Gerade die Immobilien sind extrem wegen Geldwäscherei gefährdet, aber auch beim Fahrniskauf geht es nicht etwa um Lappalien. Ich erinnere Sie an die Preise, die im Kunsthandel, z. B. an Auktionen, erzielt werden. Es sind jetzt auch neue Preise in Zusammenhang mit der Kunstmesse "Art Basel" genannt worden: Es sind alles Millionenbeträge, zu denen diese Kunstwerke über den Tisch gehen. Es ist zentral, dass hier Limiten gesetzt werden, und die 100 000 Franken sind der obere Betrag. Bei der "Art Basel" geht es um sehr hohe Beträge: Es sind jüngst Werke von Rothko, Warhol oder Gerhard Richter genannt worden, die alle vom Preis her im zweistelligen Millionenbereich liegen - und das nach zwei Tagen Messe. Sie sehen also, dass es hier um riesige Beträge geht, die sich ideal zur Geldwäscherei eignen.
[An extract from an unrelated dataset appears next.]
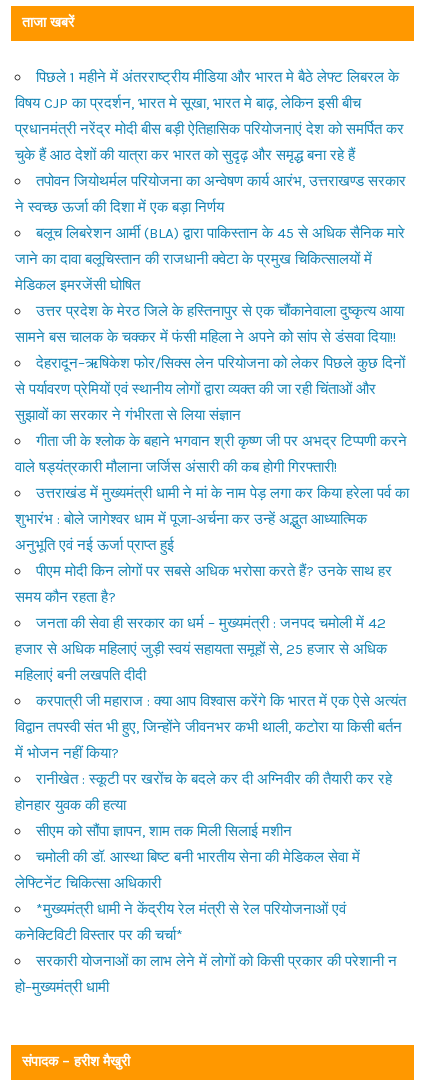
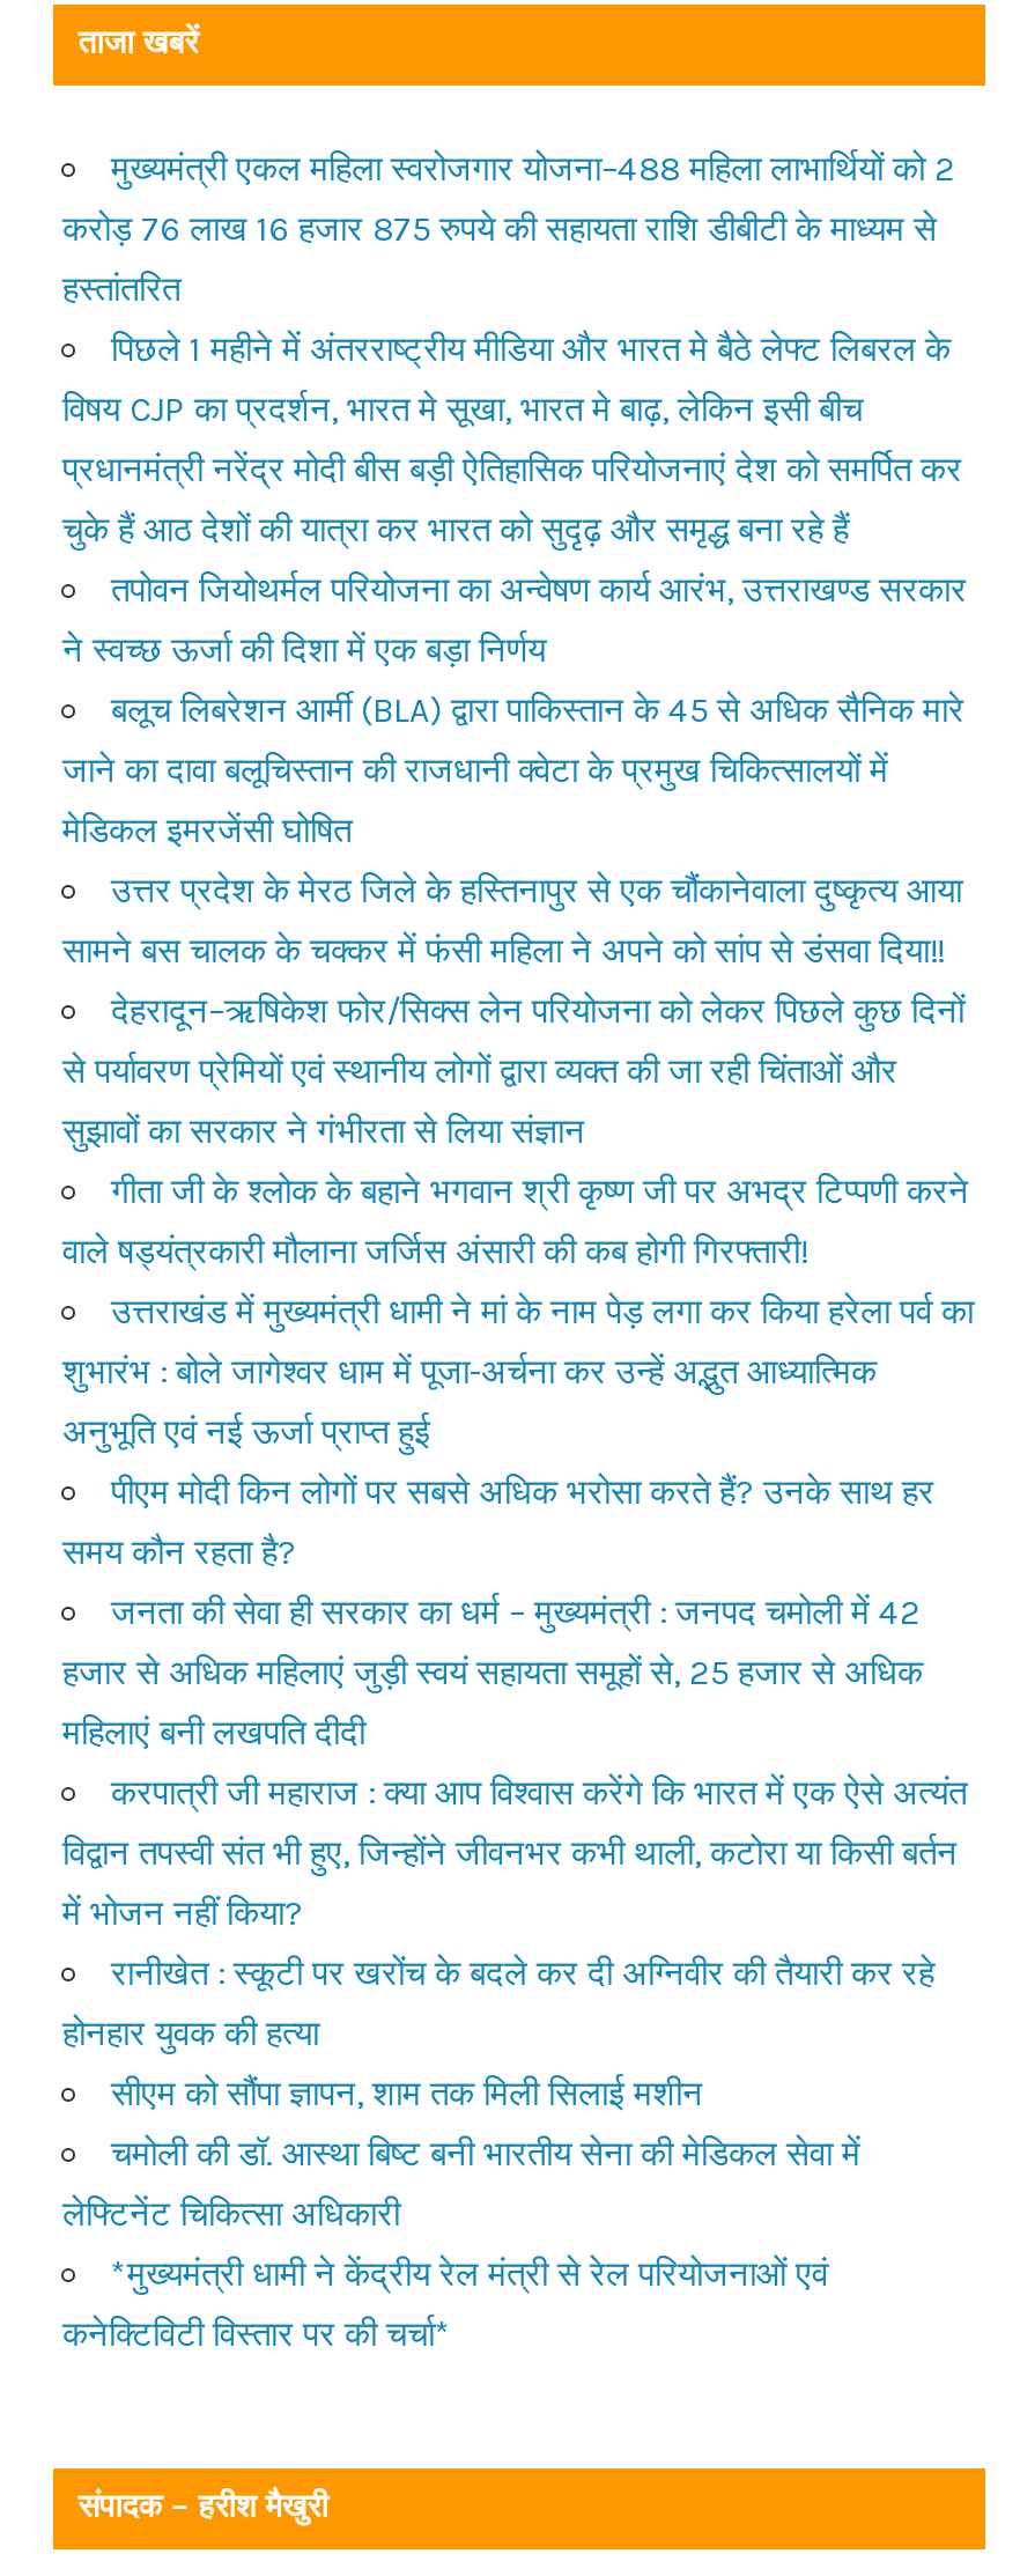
none -> [62,147,955,309] मुख्यमंत्री एकल महिला स्वरोजगार योजना–488 महिला लाभार्थियों को 2 | करोड़ 76 लाख 16 हजार 875 रुपये की सहायता राशि डीबीटी के माध्यम से | हस्तांतरित
moved [15,68,409,944] -> [62,327,974,2354]: पिछले 1 महीने में अंतरराष्ट्रीय मीडिया और भारत मे बैठे लेफ्ट लिबरल के | विषय CJP का प्रदर्शन, भारत मे सूखा, भारत मे बाढ़, लेकिन इसी बीच | प्रधानमंत्री नरेंद्र मोदी बीस बड़ी ऐतिहासिक परियोजनाएं देश को समर्पित कर | ... | *मुख्यमंत्री धामी ने केंद्रीय रेल मंत्री से रेल परियोजनाओं एवं | कनेक्टिविटी विस्तार पर की चर्चा*
[15,952,397,996] सरकारी योजनाओं का लाभ लेने में लोगों को किसी प्रकार की परेशानी न | हो–मुख्यमंत्री धामी -> none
Ich beantrage Ihnen nun, dass man diese Barzahlungslimite im SchKG verankert, wie das der Bundesrat vorgeschlagen hat und wie das der Ständerat übernommen hat.
Die Mehrheit der Kommission will nun diese Barzahlungslimite im SchKG aufheben, streichen und gemäss geltendem Recht weiterhin Barzahlungen in unbeschränkter Höhe zulassen bzw. das Barzahlungsverbot nicht aufheben. Wenn wir aber die Geldwäschereibekämpfung ernst nehmen, dann müssen wir bei den risikobasierten Sektoren ansetzen: Entweder unterstellen wir sie dem Geldwäschereigesetz, oder wir sichern eben mit anderen Massnahmen im Nichtfinanzbereich, dass die Geldwäscherei ausgeschlossen ist, z. B. mit einer Barzahlungslimite von 100 000 Franken. [PAGE 1190] Damit muss alles, was über 100 000 Franken geht, über einen Finanzintermediär erfolgen, und dieser Finanzintermediär wiederum untersteht dem Geldwäschereigesetz mit allen Kontrollen, die das Gesetz vorsieht.
Ich bitte Sie also, dem Bundesrat und dem Ständerat zu folgen. Bei allen anderen Anträgen kann ich, ich muss es sagen, die Bemühungen um die Geldwäschereibekämpfung nicht ernst nehmen. Wir werden Sie dann aber beim Wort nehmen.